The OSPF routing policies for constructing a route table are governed by link cost factors
(external metrics) associated with each routing interface. Cost factors may be the distance of a router
(round-trip time), data throughput of a link, or link availability and reliability, expressed as simple
unitless numbers. This provides a dynamic process of traffic load balancing between routes of equal
cost.

An OSPF network may be structured, or subdivided, into routing areas to simplify administration


and optimize traffic and resource utilization. Areas are identified by 32-bit numbers, expressed either
simply in decimal, or often in octet-based dot-decimal notation, familiar from IPv4 address notation.

By convention, area 0 (zero), or 0.0.0.0, represents the core or backbone area of an OSPF


network. The identifications of other areas may be chosen at will; often, administrators select the IP
address of a main router in an area as area identification. Each additional area must have a direct or
virtual connection to the OSPF backbone area. Such connections are maintained by an interconnecting
router, known as area border router (ABR). An ABR maintains separate link state databases for each
area it serves and maintains summarized routes for all areas in the network.

OSPF does not use a TCP/IP transport protocol, such as UDP or TCP, but encapsulates its data in
IP datagrams with protocol number 89. This is in contrast to other routing protocols, such as the Routing
Information Protocol (RIP) and the Border Gateway Protocol (BGP). OSPF implements its own error
detection and correction functions.

OSPF uses multicast addressing for route flooding on a broadcast domain. For non-broadcast


networks, special provisions for configuration facilitate neighbor discovery.[1] OSPF multicast IP packets
never traverse IP routers (never traverse Broadcast Domains), they never travel more than one hop.
OSPF is therefore a Link Layer protocol in the Internet Protocol Suite. OSPF reserves the multicast
addresses 224.0.0.5 (IPv4) and FF02::5 (IPv6) for all SPF/link state routers (AllSPFRouters) and 224.0.0.6
(IPv4) and FF02::6 (IPv6) for all Designated Routers (AllDRouters), as specified in RFC 2328[3] and RFC
5340.[4]

For routing multicast IP traffic, OSPF supports the Multicast Open Shortest Path First protocol
(MOSPF) as defined in RFC 1584.[5] Cisco does not include MOSPF in their OSPF implementations. PIM
(Protocol Independent Multicast) in conjunction with OSPF or other IGPs, is widely deployed.

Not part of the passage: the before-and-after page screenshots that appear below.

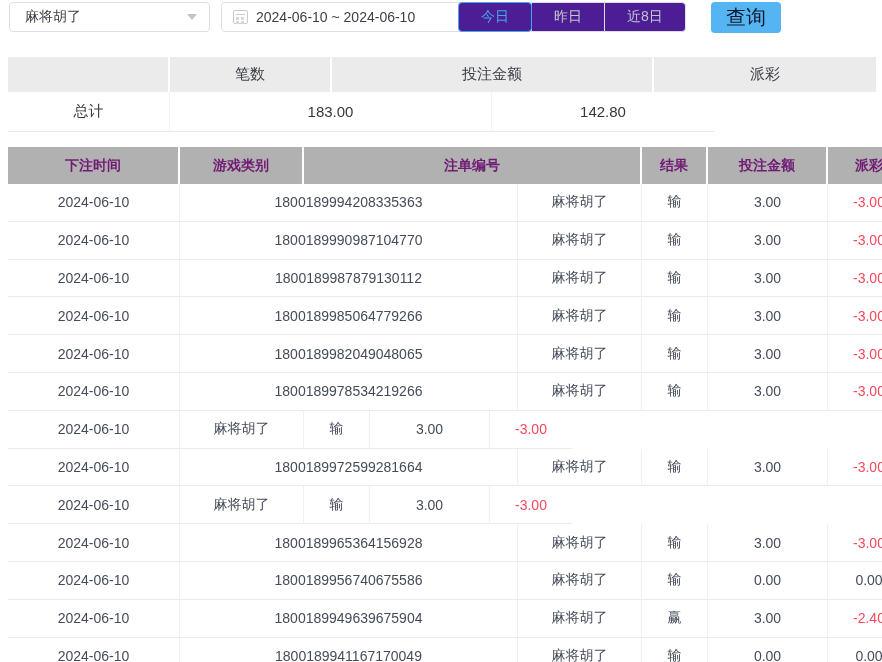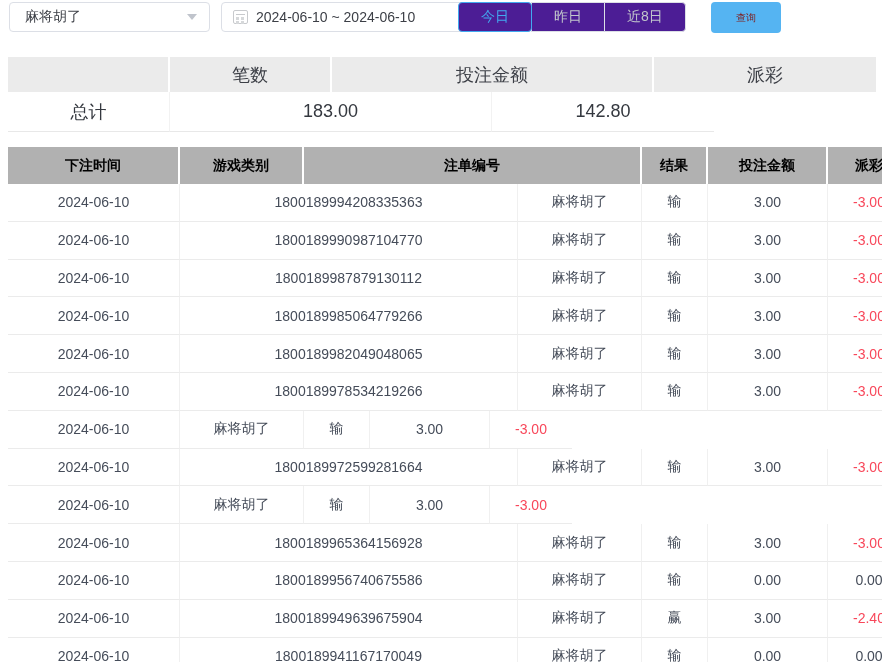"查询" #query-btn { color: #7f1d1d -> #0f172a; font-size: 10px -> 20px }
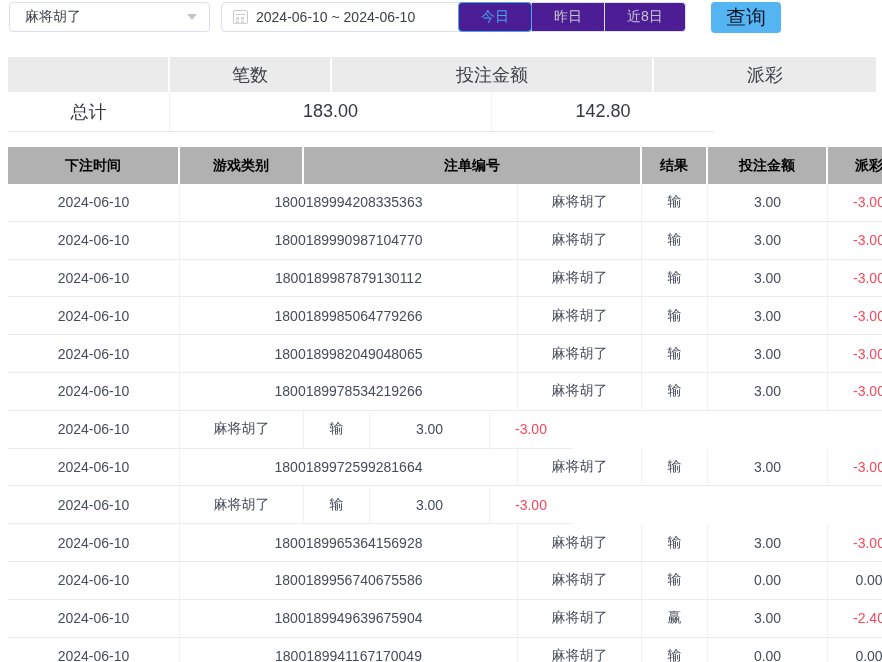"笔数" .scell { font-size: 18px -> 15px }
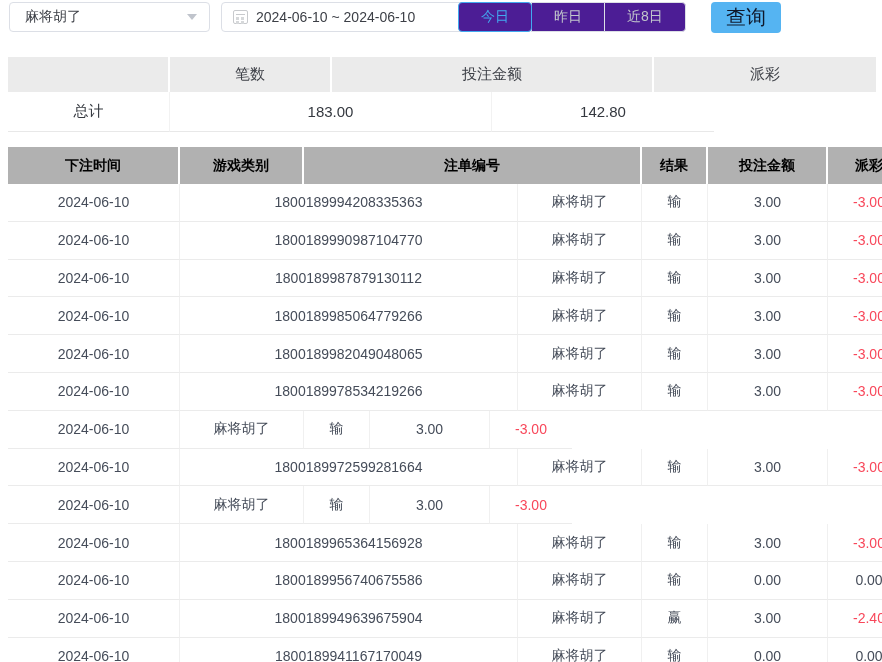"下注时间" .hcell { color: #000000 -> #701a75 }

The OSPF protocol, when running on IPv4, can operate securely between routers, optionally
using a variety of authentication methods to allow only trusted routers to participate in routing. OSPFv3,
running on IPv6, no longer supports protocol-internal authentication. Instead, it relies on IPv6 protocol
security (IPsec).

OSPF version 3 introduces modifications to the IPv4 implementation of the protocol.[2] Except


for virtual links, all neighbor exchanges use IPv6 link-local addressing exclusively. The IPv6 protocol runs
per link, rather than based on the subnet. All IP prefix information has been removed from the link-state
advertisements and from the Hello discovery packet making OSPFv3 essentially protocol-independent.
Despite the expanded IP addressing to 128-bits in IPv6, area and router Identifications are still based
on 32-bit values.

Router relationships[edit]

OSPF supports complex networks with multiple routers, including backup routers, to balance
traffic load on multiple links to other subnetworks. Neighboring routers in the samebroadcast domain or
at each end of a point-to-point telecommunications communicate with each other via the OSPF protocol.
Routers form adjacencies when they have detected each other. This detection is initiated when a router
identifies itself in a Hello protocol packet. Upon acknowledgment, this establishes a two-way state and is
the most basic relationship. The routers in an Ethernet or Frame Relay network select a Designated
Router (DR) and a Backup Designated Router (BDR) which act as a hub to reduce traffic between routers.
OSPF uses both unicast and multicast transmission modes to send "Hello" packets and link state
updates.

As a link state routing protocol, OSPF establishes and maintains neighbor relationships for
exchanging routing updates with other routers. The neighbor relationship table is called an adjacency
database. Two OSPF routers are neighbors if they are members of the same subnet and share the same
area ID, subnet mask, timers and authentication. In essence, OSPF neighborship is a relationship
between two routers that allow them to see and understand each other but nothing more. OSPF
neighbors do not exchange any routing information - the only packets they exchange is Hello packets.
OSPF adjacencies are formed between selected neighbors and allow them to exchange routing
information. So, two routers must first be neighbors and only then, can they become adjacent. Two
routers become adjacent if at least one of them is Designated Router or Backup Designated Router (on
multiaccess type networks), or they are interconnected by a point-to-point or point-to-multipoint
network type. For forming a neighbor relationship between, the interfaces used to form the relationship
must be in the same OSPF area. Generally an interface is only configured in a single area, however, an
interface may be configured to belong to multiple areas. In the second area, such an interface must be
configured as a secondary interface.[6]

Adjacency state machine[edit]

Each OSPF router within a network communicates with other neighboring routers on each
connecting interface to establish the states of all adjacencies. Every such communication sequence is a
separate conversation identified by the pair of router IDs of the communicating neighbors. RFC
2328 specifies the protocol for initiating these conversations (Hello Protocol) and for establishing full
adjacencies (Database Description Packets, Link State Request Packets). During its course, each router
conversation transitions through a maximum of eight conditions defined by a state machine:[1][7]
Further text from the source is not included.